[Input records]
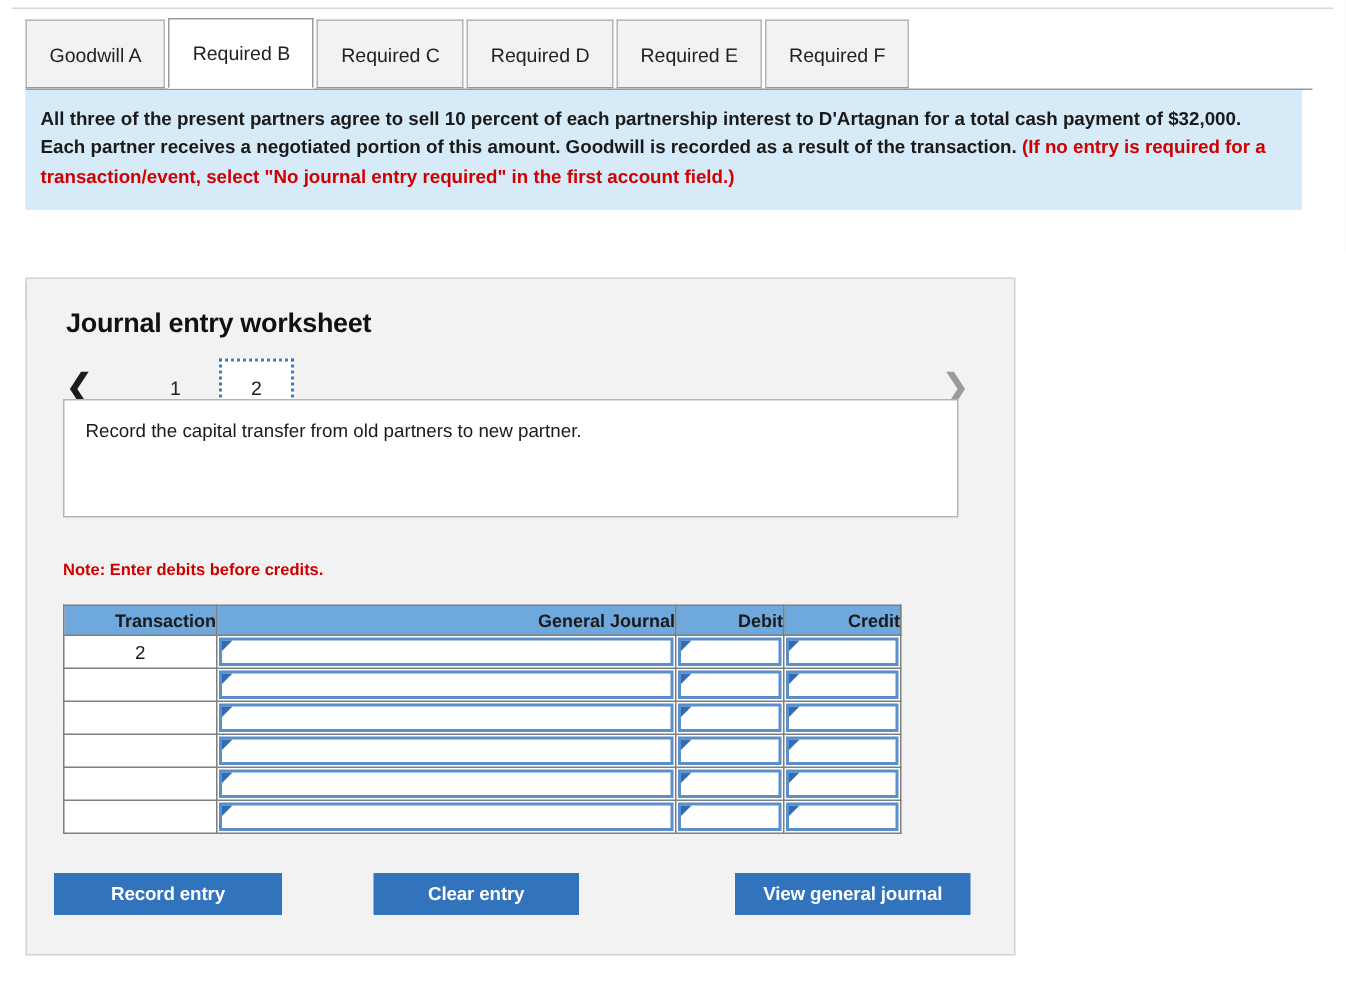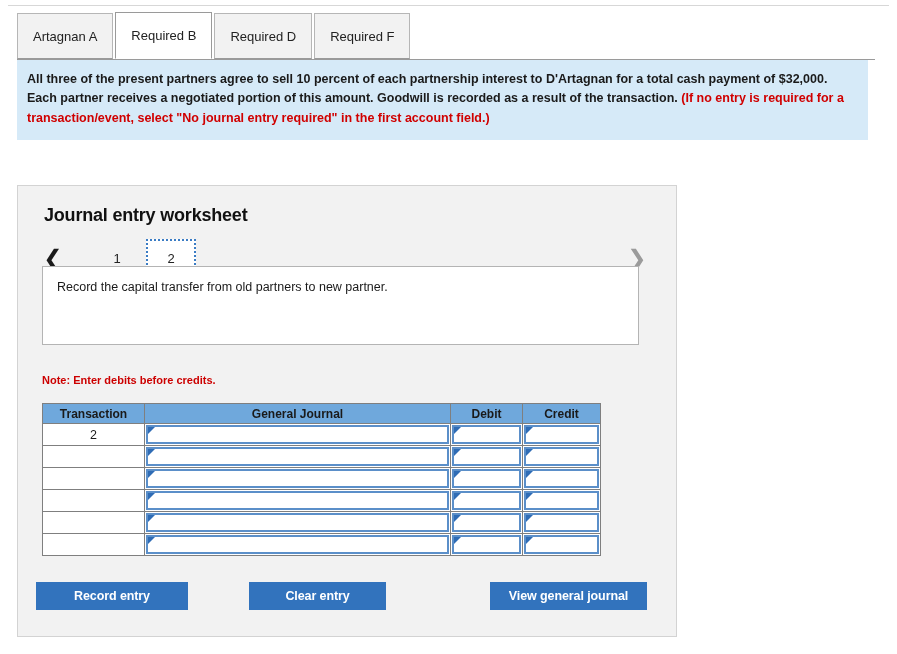--- a/index.html
+++ b/index.html
@@ -202,21 +202,21 @@
     table-layout: fixed;
   }
   .jtable th {
     background: #6fa8dc;
     border: 1px solid #7f7f7f;
     font-size: 12px;
     font-weight: bold;
     color: #1a1a1a;
     height: 19px;
     padding: 0;
-    text-align: center;
+    text-align: right;
     margin-top: 48px;
   }
   .jtable td {
     border: 1px solid #7f7f7f;
     background: #ffffff;
     height: 21px;
     padding: 0;
     text-align: center;
     font-size: 12.5px;
     color: #1a1a1a;
@@ -272,27 +272,33 @@
     height: 28px;
   }
 </style>
 </head>
 <body>
 
 <div class="top-rule"></div>
 
 <div class="tab-strip">
   <div class="tab">
-      <span>Artagnan A</span>
+      <span>Goodwill A</span>
     </div>
   <div class="tab active">
       <span>Required B</span>
     </div>
   <div class="tab">
+      <span>Required C</span>
+    </div>
+  <div class="tab">
       <span>Required D</span>
+    </div>
+  <div class="tab">
+      <span>Required E</span>
     </div>
   <div class="tab">
       <span>Required F</span>
     </div>
 </div>
 
 <div class="info-box">
   <span>All three of the present partners agree to sell 10 percent of each partnership interest to D'Artagnan for a total cash payment of $32,000. Each partner receives a negotiated portion of this amount. Goodwill is recorded as a result of the transaction. </span><span class="info-red">(If no entry is required for a transaction/event, select "No journal entry required" in the first account field.)</span>
 </div>
 

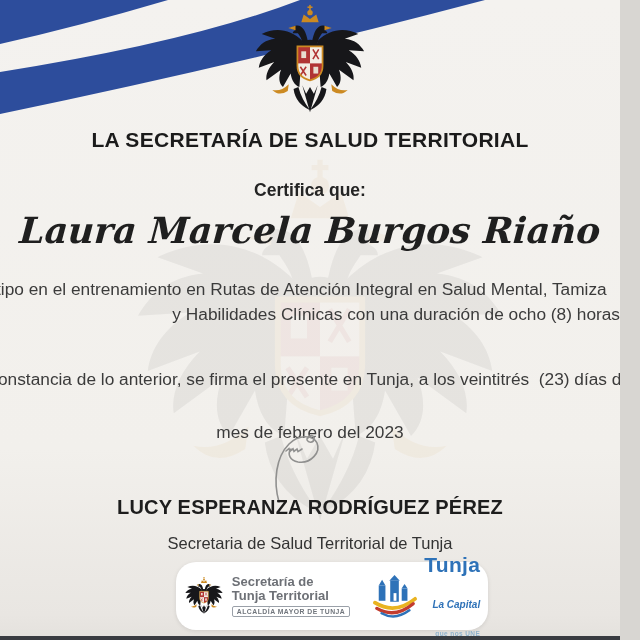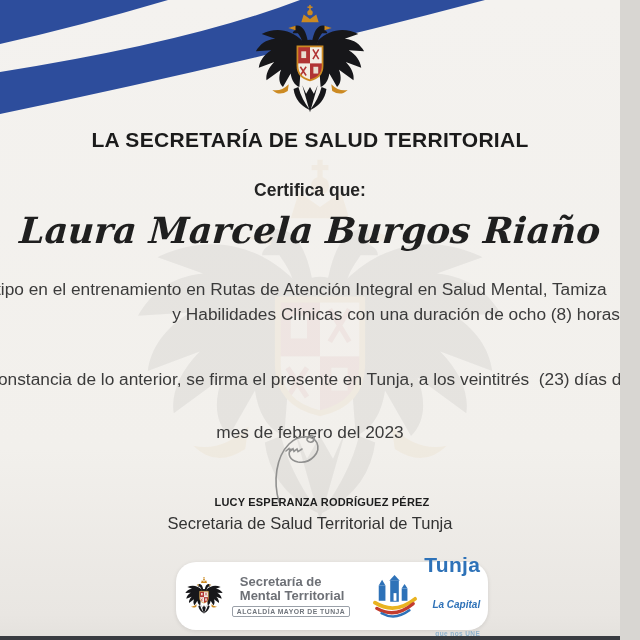--- a/index.html
+++ b/index.html
@@ -19,29 +19,29 @@
     font-family:"DejaVu Serif",serif;font-style:italic;font-weight:700;
     font-size:36px;color:#1f1f1f;transform:skewX(-4deg);}
   .body-line{position:absolute;font-size:17.3px;color:#3b3b3b;line-height:25px;}
   .clip-line{white-space:pre;}
   .line1{top:277px;left:-4px;}
   .line2{top:302px;left:0;width:100%;text-align:right;}
   .line3{top:367px;left:-2px;}
   .line4{top:392px;left:0;width:100%;text-align:center;margin-top:28px;}
   .signature{position:absolute;top:423px;left:245px;}
   .signer-name{position:absolute;top:496px;left:0;width:100%;text-align:center;
-    font-size:11px;font-weight:700;color:#1d1d1d;letter-spacing:.2px;margin-left:12px;}
-  .signer-title{position:absolute;top:514px;left:0;width:100%;text-align:center;
+    font-size:20px;font-weight:700;color:#1d1d1d;letter-spacing:.2px;}
+  .signer-title{position:absolute;top:534px;left:0;width:100%;text-align:center;
     font-size:16.5px;color:#333;}
   .footer-card{position:absolute;top:562px;left:176px;width:312px;height:68px;
     background:#fff;border-radius:20px;box-shadow:0 1px 4px rgba(0,0,0,.10);
     display:flex;align-items:center;justify-content:center;gap:22px;}
   .logo-left{display:flex;align-items:center;gap:8px;}
   .logo-left-text{display:flex;flex-direction:column;align-items:flex-start;}
-  .l1,.l2{font-size:13px;font-weight:700;color:#6d7076;line-height:14px;margin-left:8px;}
+  .l1,.l2{font-size:13px;font-weight:700;color:#6d7076;line-height:14px;}
   .banner{margin-top:3px;border:1px solid #9aa0a8;border-radius:2px;
     padding:1px 4px;font-size:6.8px;font-weight:700;letter-spacing:.5px;color:#70757c;}
   .logo-right{display:flex;align-items:center;gap:6px;}
   .tunja-text{display:flex;flex-direction:column;align-items:flex-end;line-height:1;gap:20px;}
   .tunja-word{font-size:21px;font-weight:700;color:#2e72b8;letter-spacing:.3px;}
   .tunja-tag1{font-size:10px;font-weight:700;font-style:italic;color:#2e72b8;margin-top:5px;}
   .tunja-tag2{font-size:6.5px;font-weight:700;color:#8fb2cc;margin-top:1px;letter-spacing:.4px;}
   .bottom-strip{position:absolute;left:0;bottom:0;width:100%;height:4px;background:#393c41;}
   .defs{position:absolute;width:0;height:0;overflow:hidden;}
 </style>
@@ -124,21 +124,21 @@
   <div class="signer-title">Secretaria de Salud Territorial de Tunja</div>
 
   <div class="footer-card">
 
     <div class="logo-left">
       <svg width="40" height="40" viewBox="0 0 120 120">
         <use href="#tunja-crest"></use>
       </svg>
       <div class="logo-left-text">
         <div class="l1">Secretaría de</div>
-        <div class="l2">Mental Territorial</div>
+        <div class="l2">Tunja Territorial</div>
         <div class="banner">ALCALDÍA MAYOR DE TUNJA</div>
       </div>
     </div>
 
     <div class="logo-right">
       <svg width="46" height="44" viewBox="0 0 48 46">
         <path d="M3,30 Q24,43 45,26" fill="none" stroke="#e9b320" stroke-width="4" stroke-linecap="round"></path>
         <path d="M5,36 Q24,47 43,31" fill="none" stroke="#c23b2e" stroke-width="3.4" stroke-linecap="round"></path>
         <path d="M10,41 Q24,49 39,38" fill="none" stroke="#2e72b8" stroke-width="2.6" stroke-linecap="round"></path>
         <g fill="#2e72b8">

[Exercise description]
Copy the material above word for word, images excluded.

[Solution to this task]
--- a/index.html
+++ b/index.html
@@ -202,21 +202,21 @@
     table-layout: fixed;
   }
   .jtable th {
     background: #6fa8dc;
     border: 1px solid #7f7f7f;
     font-size: 12px;
     font-weight: bold;
     color: #1a1a1a;
     height: 19px;
     padding: 0;
-    text-align: center;
+    text-align: right;
     margin-top: 48px;
   }
   .jtable td {
     border: 1px solid #7f7f7f;
     background: #ffffff;
     height: 21px;
     padding: 0;
     text-align: center;
     font-size: 12.5px;
     color: #1a1a1a;
@@ -272,27 +272,33 @@
     height: 28px;
   }
 </style>
 </head>
 <body>
 
 <div class="top-rule"></div>
 
 <div class="tab-strip">
   <div class="tab">
-      <span>Artagnan A</span>
+      <span>Goodwill A</span>
     </div>
   <div class="tab active">
       <span>Required B</span>
     </div>
   <div class="tab">
+      <span>Required C</span>
+    </div>
+  <div class="tab">
       <span>Required D</span>
+    </div>
+  <div class="tab">
+      <span>Required E</span>
     </div>
   <div class="tab">
       <span>Required F</span>
     </div>
 </div>
 
 <div class="info-box">
   <span>All three of the present partners agree to sell 10 percent of each partnership interest to D'Artagnan for a total cash payment of $32,000. Each partner receives a negotiated portion of this amount. Goodwill is recorded as a result of the transaction. </span><span class="info-red">(If no entry is required for a transaction/event, select "No journal entry required" in the first account field.)</span>
 </div>
 

--- a/index.html
+++ b/index.html
@@ -19,29 +19,29 @@
     font-family:"DejaVu Serif",serif;font-style:italic;font-weight:700;
     font-size:36px;color:#1f1f1f;transform:skewX(-4deg);}
   .body-line{position:absolute;font-size:17.3px;color:#3b3b3b;line-height:25px;}
   .clip-line{white-space:pre;}
   .line1{top:277px;left:-4px;}
   .line2{top:302px;left:0;width:100%;text-align:right;}
   .line3{top:367px;left:-2px;}
   .line4{top:392px;left:0;width:100%;text-align:center;margin-top:28px;}
   .signature{position:absolute;top:423px;left:245px;}
   .signer-name{position:absolute;top:496px;left:0;width:100%;text-align:center;
-    font-size:11px;font-weight:700;color:#1d1d1d;letter-spacing:.2px;margin-left:12px;}
-  .signer-title{position:absolute;top:514px;left:0;width:100%;text-align:center;
+    font-size:20px;font-weight:700;color:#1d1d1d;letter-spacing:.2px;}
+  .signer-title{position:absolute;top:534px;left:0;width:100%;text-align:center;
     font-size:16.5px;color:#333;}
   .footer-card{position:absolute;top:562px;left:176px;width:312px;height:68px;
     background:#fff;border-radius:20px;box-shadow:0 1px 4px rgba(0,0,0,.10);
     display:flex;align-items:center;justify-content:center;gap:22px;}
   .logo-left{display:flex;align-items:center;gap:8px;}
   .logo-left-text{display:flex;flex-direction:column;align-items:flex-start;}
-  .l1,.l2{font-size:13px;font-weight:700;color:#6d7076;line-height:14px;margin-left:8px;}
+  .l1,.l2{font-size:13px;font-weight:700;color:#6d7076;line-height:14px;}
   .banner{margin-top:3px;border:1px solid #9aa0a8;border-radius:2px;
     padding:1px 4px;font-size:6.8px;font-weight:700;letter-spacing:.5px;color:#70757c;}
   .logo-right{display:flex;align-items:center;gap:6px;}
   .tunja-text{display:flex;flex-direction:column;align-items:flex-end;line-height:1;gap:20px;}
   .tunja-word{font-size:21px;font-weight:700;color:#2e72b8;letter-spacing:.3px;}
   .tunja-tag1{font-size:10px;font-weight:700;font-style:italic;color:#2e72b8;margin-top:5px;}
   .tunja-tag2{font-size:6.5px;font-weight:700;color:#8fb2cc;margin-top:1px;letter-spacing:.4px;}
   .bottom-strip{position:absolute;left:0;bottom:0;width:100%;height:4px;background:#393c41;}
   .defs{position:absolute;width:0;height:0;overflow:hidden;}
 </style>
@@ -124,21 +124,21 @@
   <div class="signer-title">Secretaria de Salud Territorial de Tunja</div>
 
   <div class="footer-card">
 
     <div class="logo-left">
       <svg width="40" height="40" viewBox="0 0 120 120">
         <use href="#tunja-crest"></use>
       </svg>
       <div class="logo-left-text">
         <div class="l1">Secretaría de</div>
-        <div class="l2">Mental Territorial</div>
+        <div class="l2">Tunja Territorial</div>
         <div class="banner">ALCALDÍA MAYOR DE TUNJA</div>
       </div>
     </div>
 
     <div class="logo-right">
       <svg width="46" height="44" viewBox="0 0 48 46">
         <path d="M3,30 Q24,43 45,26" fill="none" stroke="#e9b320" stroke-width="4" stroke-linecap="round"></path>
         <path d="M5,36 Q24,47 43,31" fill="none" stroke="#c23b2e" stroke-width="3.4" stroke-linecap="round"></path>
         <path d="M10,41 Q24,49 39,38" fill="none" stroke="#2e72b8" stroke-width="2.6" stroke-linecap="round"></path>
         <g fill="#2e72b8">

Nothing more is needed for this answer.